Paul Novak, Mae West’s companion of 26 years and the acknowledged love of her life, died Wednesday morning at St. John’s Health Center in Santa Monica, where he was undergoing treatment for advanced prostate cancer. He was 76.

One of the musclemen in the chorus line of West’s fabled 1950s nightclub act that played Las Vegas and toured the country over five years, Novak soon fell in love with West, who was nearly 30 years his senior.
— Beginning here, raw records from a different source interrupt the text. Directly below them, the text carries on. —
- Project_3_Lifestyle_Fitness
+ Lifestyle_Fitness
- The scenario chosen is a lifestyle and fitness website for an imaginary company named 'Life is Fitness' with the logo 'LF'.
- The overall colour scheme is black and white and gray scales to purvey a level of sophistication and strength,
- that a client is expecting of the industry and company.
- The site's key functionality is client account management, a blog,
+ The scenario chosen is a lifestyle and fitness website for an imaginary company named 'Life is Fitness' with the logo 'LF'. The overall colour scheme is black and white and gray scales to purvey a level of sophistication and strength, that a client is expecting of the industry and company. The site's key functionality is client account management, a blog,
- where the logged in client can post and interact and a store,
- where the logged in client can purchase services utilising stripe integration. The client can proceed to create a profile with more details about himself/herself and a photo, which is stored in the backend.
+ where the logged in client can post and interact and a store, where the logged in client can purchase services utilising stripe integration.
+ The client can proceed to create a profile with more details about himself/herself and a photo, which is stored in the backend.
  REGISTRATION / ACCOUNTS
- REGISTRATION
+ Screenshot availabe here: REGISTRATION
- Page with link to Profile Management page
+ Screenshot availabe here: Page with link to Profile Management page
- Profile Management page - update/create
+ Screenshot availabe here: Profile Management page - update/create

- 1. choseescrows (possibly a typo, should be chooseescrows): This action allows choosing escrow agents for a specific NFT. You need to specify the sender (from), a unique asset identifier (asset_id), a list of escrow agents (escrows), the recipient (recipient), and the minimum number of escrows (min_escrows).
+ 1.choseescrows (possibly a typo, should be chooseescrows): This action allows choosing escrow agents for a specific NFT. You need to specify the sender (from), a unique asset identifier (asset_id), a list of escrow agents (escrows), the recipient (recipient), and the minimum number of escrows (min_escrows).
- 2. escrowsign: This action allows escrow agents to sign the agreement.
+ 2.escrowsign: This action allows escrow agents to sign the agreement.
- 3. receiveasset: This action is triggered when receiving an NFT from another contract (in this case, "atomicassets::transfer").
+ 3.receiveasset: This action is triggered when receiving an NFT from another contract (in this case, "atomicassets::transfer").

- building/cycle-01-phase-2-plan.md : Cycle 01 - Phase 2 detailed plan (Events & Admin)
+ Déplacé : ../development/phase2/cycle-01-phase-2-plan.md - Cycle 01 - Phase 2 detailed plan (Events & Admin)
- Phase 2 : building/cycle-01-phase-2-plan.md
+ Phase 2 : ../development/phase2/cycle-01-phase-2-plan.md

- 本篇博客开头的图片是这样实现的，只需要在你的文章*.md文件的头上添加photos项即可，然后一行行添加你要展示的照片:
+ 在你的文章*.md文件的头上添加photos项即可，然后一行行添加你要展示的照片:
She died in 1980.

For the record:

12:00 a.m. Aug. 5, 1999 For the Record
Los Angeles Times Thursday August 5, 1999 Home Edition Part A Page 18 Metro Desk 2 inches; 47 words Type of Material: Correction
Paul Novak--The Times’ July 15 obituary on Paul Novak, Mae West’s companion of 26 years, misspelled his original surname. Novak was born Chester L. Rybinski and changed his name legally to Charles H. (Chuck) Krauser when he became a professional wrestler. While appearing with West in her 1950s nightclub act, he took the name Paul Novak.

The epitome of the strong, silent type and an intensely private man to the end, Novak tried always to stay in the background, content to let the public believe he was merely West’s bodyguard, when in fact he became her husband in everything but name.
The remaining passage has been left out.